Decision: They investigated the scheduling first, and found the model had been wrapped so that a very large bucket cap forced essentially one all-reduce of the whole gradient, which could only start once the backward pass was nearly complete.
How: They lowered bucket_cap_mb from a single oversized bucket to the 25 MB default, so gradients flushed in several buckets that overlapped the backward pass, and confirmed the change in a profiler trace exactly like Figure 15.5.1.
Result: Step time fell sharply and the eight-GPU speedup rose from 4.6x to about 7.1x, with the all-reduce now hidden behind compute as Output 15.5.2 predicts, all without touching the hardware.
Lesson: When scale-out underperforms, suspect exposed communication before blaming the interconnect. The bucket size is a scheduling knob that can recover most of the lost efficiency for free.
Because exposed communication is what caps data-parallel scaling, recent work pushes overlap further and shrinks the bytes that must cross the network. PyTorch's per-parameter DistributedDataParallel rewrite and the communication-overlap paths in FSDP2 (2024) make bucket scheduling more aggressive and compose overlap with sharded collectives. Compute-communication fusion in compiler stacks, such as the overlap-aware passes explored in distributed torch.compile and in Megatron-style frameworks, schedules collectives directly into the computation graph so the runtime no longer guesses when to launch them. In parallel, gradient-compression methods in the PowerSGD and 1-bit-optimizer lineage reduce the per-bucket payload so even the exposed tail shrinks, and local-update schemes such as DiLoCo (Douillard et al., 2024) cut synchronization frequency outright. We meet the compression and local-update side of this story with the tools to evaluate it in Chapter 10; the systems side, overlap and bucketing, is the mechanism this section built.

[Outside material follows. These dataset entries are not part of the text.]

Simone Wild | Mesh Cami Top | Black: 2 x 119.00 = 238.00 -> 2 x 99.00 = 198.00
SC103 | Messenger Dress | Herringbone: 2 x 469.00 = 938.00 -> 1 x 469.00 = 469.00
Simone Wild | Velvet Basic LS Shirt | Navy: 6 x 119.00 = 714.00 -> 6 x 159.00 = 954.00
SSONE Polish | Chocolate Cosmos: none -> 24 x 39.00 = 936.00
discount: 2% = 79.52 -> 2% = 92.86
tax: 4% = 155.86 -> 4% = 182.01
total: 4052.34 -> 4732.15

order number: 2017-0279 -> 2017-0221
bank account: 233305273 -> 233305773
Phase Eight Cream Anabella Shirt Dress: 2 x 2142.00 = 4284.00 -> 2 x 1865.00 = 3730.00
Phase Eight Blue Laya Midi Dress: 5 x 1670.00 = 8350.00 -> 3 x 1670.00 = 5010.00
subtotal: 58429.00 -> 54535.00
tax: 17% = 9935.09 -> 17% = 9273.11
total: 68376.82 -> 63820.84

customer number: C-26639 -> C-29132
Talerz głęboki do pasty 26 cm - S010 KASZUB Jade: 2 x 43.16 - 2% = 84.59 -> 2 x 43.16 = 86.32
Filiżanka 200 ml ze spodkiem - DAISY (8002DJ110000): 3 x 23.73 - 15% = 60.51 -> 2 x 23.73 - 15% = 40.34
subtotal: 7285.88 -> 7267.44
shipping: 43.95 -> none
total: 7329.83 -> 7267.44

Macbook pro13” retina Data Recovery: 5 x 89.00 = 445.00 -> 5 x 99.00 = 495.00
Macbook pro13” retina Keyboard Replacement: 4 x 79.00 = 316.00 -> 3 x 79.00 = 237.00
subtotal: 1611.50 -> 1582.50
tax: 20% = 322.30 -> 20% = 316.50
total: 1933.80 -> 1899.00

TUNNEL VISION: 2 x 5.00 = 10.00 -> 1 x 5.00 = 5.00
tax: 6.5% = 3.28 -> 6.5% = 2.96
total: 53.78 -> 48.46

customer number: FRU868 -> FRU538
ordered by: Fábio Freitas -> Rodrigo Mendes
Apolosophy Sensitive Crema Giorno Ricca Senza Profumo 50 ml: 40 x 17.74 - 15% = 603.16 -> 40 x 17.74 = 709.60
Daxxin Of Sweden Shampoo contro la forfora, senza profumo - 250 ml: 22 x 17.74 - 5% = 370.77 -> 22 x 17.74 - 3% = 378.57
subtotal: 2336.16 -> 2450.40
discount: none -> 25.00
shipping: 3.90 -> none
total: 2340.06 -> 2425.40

With overlap and bucketing in hand, the all-reduce of Section 15.4 stops being a barrier and becomes a background stream, and data parallelism delivers the near-linear scaling that makes it the default first move for distributed training. The next section turns this mechanism into the tool you actually use, walking through PyTorch's DistributedDataParallel end to end, from process-group setup to the wrapped training loop, in Section 15.6.
In the overlap timeline of Figure 15.5.1, exactly one bucket's all-reduce cannot be hidden behind the backward pass. Explain which bucket it is and why its communication is unavoidably exposed, in terms of the order in which backpropagation produces gradients (Section 1). Then argue what determines the size of that exposed tail and why making the very first layer (the one computed last in the backward pass) small would shrink it. What does this imply about which layers you would most want grouped into the final bucket?
Take Code 15.5.2 and study how the optimal bucket size moves with the hardware. First raise LATENCY_MS from 1.40 to 6.0 (a slow, high-latency network) and re-run the sweep: which way does the best bucket size shift, and why? Then instead halve BW_MS_PER_M (a faster link) and re-run. Finally, add a fine-grained sweep of bucket sizes between 0.3M and 4M to locate the optimum more precisely under the high-latency setting. Write one sentence connecting your findings to the $\alpha$-$\beta$ model $T(n) = \alpha + \beta n$ from Section 3.8.
Suppose a worker's backward pass takes $C$ milliseconds and the exposed (non-overlapped) communication takes $E$ milliseconds, so the step time is roughly $\max(C, E)$ once overlap is in place. A model has $C = 90$ ms of backward compute and, after bucketing, an exposed tail of $E = 30$ ms on two workers. Using the ring-all-reduce cost intuition from Chapter 4 that the per-worker transfer volume of an all-reduce is roughly independent of the worker count, argue qualitatively how $E$ changes as you scale from 2 to 64 workers and at what point $E$ would start to exceed $C$. State one concrete change to the training configuration (not the hardware) that would push the crossover point further out, and justify it using the compute-versus-communication ratio of Section 5.